The payoff of this pattern: adding a new zone requires no automation changes at all. Just add the zone to zones.yaml and enter/leave for the new zone is automatically spoken.

Not aiming for the consolidated form from the start was the right call — proliferating individually first, then consolidating once the zone data structure had settled, kept the abstraction on-target.

The Alexa-ChatGPT skill and the Amazon developer trap

I also built a custom skill that sends what you say to Alexa to the OpenAI API (GPT-4o-mini) for an answer (based on k4l1sh/alexa-gpt; Alexa-hosted Python; GptQueryIntent + AMAZON.SearchQuery slot — note {query} alone isn’t allowed in samples, a carrier phrase is required).

The thing that ate the most time here was the Amazon developer-account trap.

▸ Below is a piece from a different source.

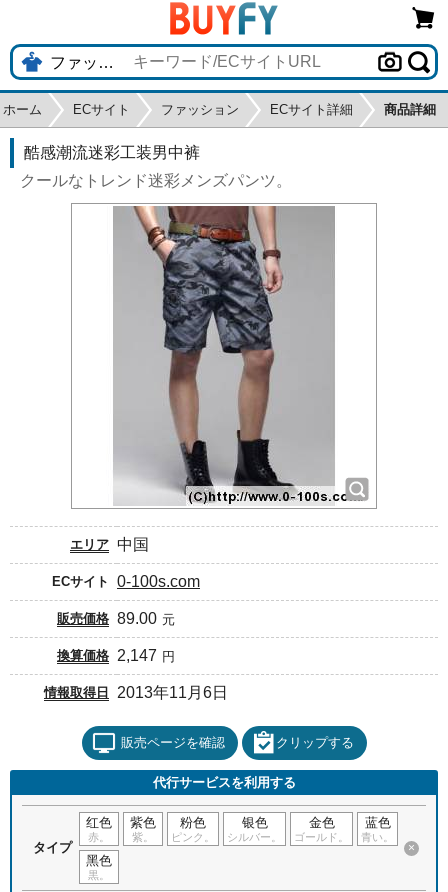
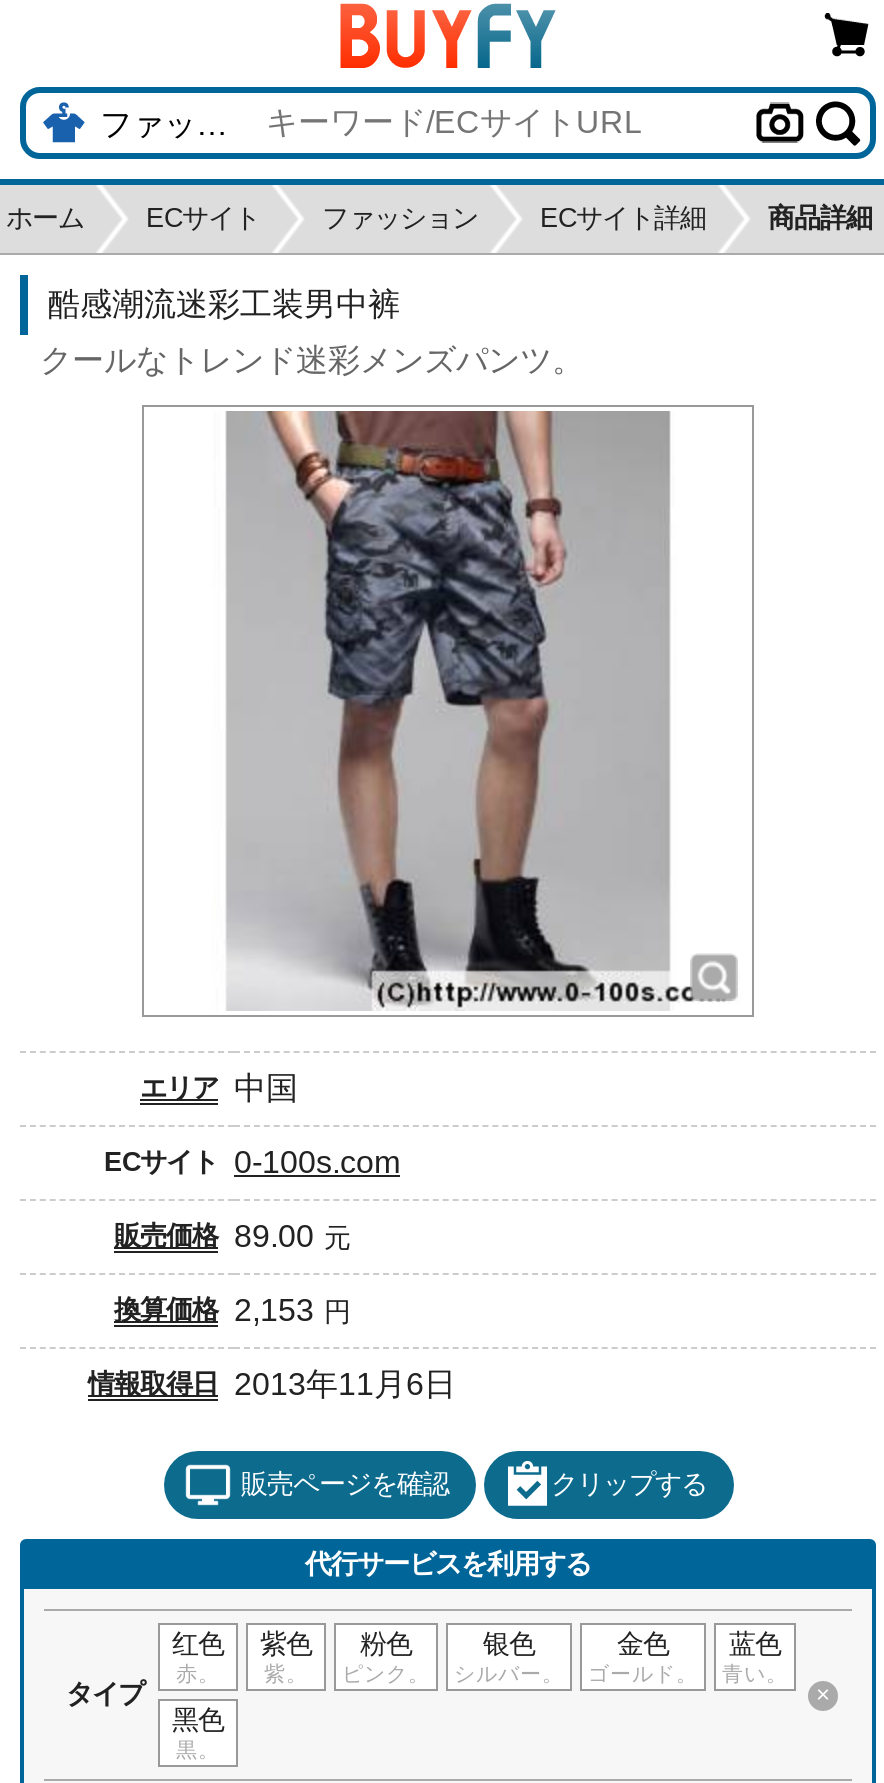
- 換算価格 2,147 円
+ 換算価格 2,153 円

developer.amazon.co.jp does not exist (DNS won’t resolve)
Logging into developer.amazon.com with an amazon.co.jp account gives a password error
Cause: if you use the same email for amazon.com and amazon.co.jp, the passwords conflict
Fix: change the amazon.co.jp password so it differs from the amazon.com one

Not knowing this burns hours of “but the password is definitely right and it won’t go through.”

File ownership when touching HA from the SSH add-on

The SSH user (uid 1000) needs sudo to write under /homeassistant/ (root-owned, 644). The equivalent /config is a read-only mount you can’t write at all (the add-on sandbox); the real path is /homeassistant/.

The HA CLI (ha core check / ha core reload) errors out needing a token — ha’s auth isn’t injected into the SSH add-on shell. To reload automations from SSH you have to hit the HA Core REST API directly; mint a short-lived JWT from the jwt_key in .storage/auth and Bearer auth goes through without issuing a new token.

Wrap-up

HA → Alexa speech reached the official integration through three generations of migration: alexa-remote-control → Alexa Media Player → Alexa Devices.
Walking both a “mass-produce individual automations” phase and a “consolidate them with dynamic trigger + Jinja” phase is realistic (aim for consolidation from the start and the zone data structure never settles).
If you’re building a ChatGPT skill on Alexa, clear the amazon.com / amazon.co.jp password conflict on the Amazon developer account before you start.